_EXERCISE BRIEF_.
Report every line of the data that includes "weight".

_SOURCE MATERIAL_.
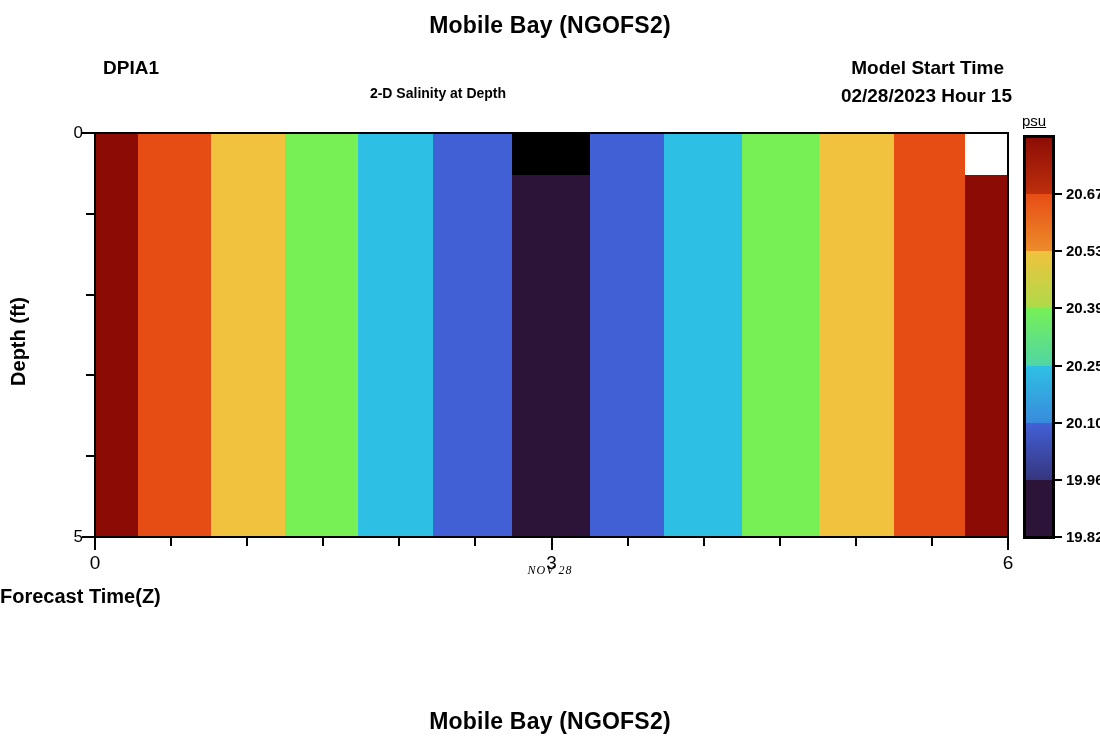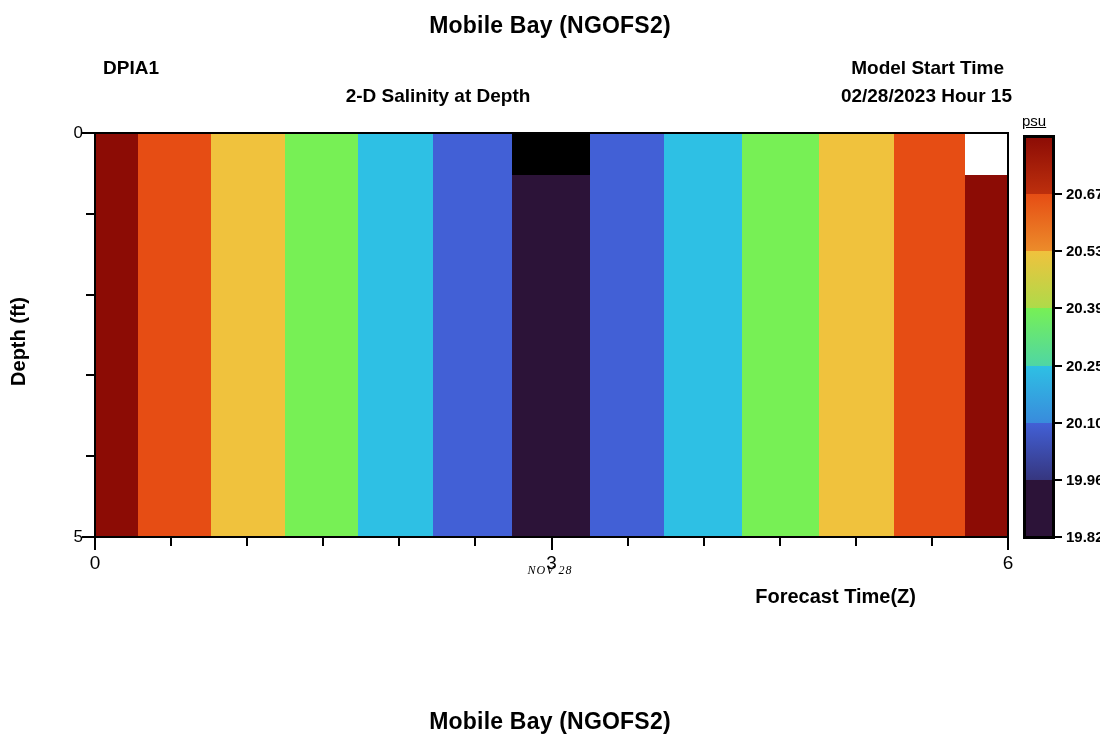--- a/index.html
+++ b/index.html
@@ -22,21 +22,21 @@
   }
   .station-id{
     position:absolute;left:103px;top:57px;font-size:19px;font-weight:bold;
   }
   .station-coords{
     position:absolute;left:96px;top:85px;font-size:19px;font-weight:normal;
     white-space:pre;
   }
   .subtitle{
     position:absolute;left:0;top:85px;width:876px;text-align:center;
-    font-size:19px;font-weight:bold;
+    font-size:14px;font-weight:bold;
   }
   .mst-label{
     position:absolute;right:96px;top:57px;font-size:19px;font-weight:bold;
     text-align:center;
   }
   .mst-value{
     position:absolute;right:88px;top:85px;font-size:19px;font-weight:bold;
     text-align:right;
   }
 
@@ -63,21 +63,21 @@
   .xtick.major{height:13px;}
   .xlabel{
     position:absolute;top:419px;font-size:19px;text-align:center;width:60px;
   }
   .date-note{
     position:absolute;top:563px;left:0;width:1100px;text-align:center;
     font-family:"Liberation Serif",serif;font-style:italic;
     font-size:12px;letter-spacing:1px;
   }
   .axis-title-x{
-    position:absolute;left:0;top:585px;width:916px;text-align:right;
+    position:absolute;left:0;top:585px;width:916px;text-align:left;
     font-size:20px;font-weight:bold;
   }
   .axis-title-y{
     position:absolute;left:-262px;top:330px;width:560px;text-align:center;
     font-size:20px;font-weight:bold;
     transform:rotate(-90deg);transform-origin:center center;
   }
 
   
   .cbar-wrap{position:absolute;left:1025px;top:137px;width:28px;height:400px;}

_EXERCISE RESPONSE_.
     position:absolute;left:103px;top:57px;font-size:19px;font-weight:bold;
     position:absolute;left:96px;top:85px;font-size:19px;font-weight:normal;
-    font-size:19px;font-weight:bold;
+    font-size:14px;font-weight:bold;
     position:absolute;right:96px;top:57px;font-size:19px;font-weight:bold;
     position:absolute;right:88px;top:85px;font-size:19px;font-weight:bold;
     font-size:20px;font-weight:bold;
     font-size:20px;font-weight:bold;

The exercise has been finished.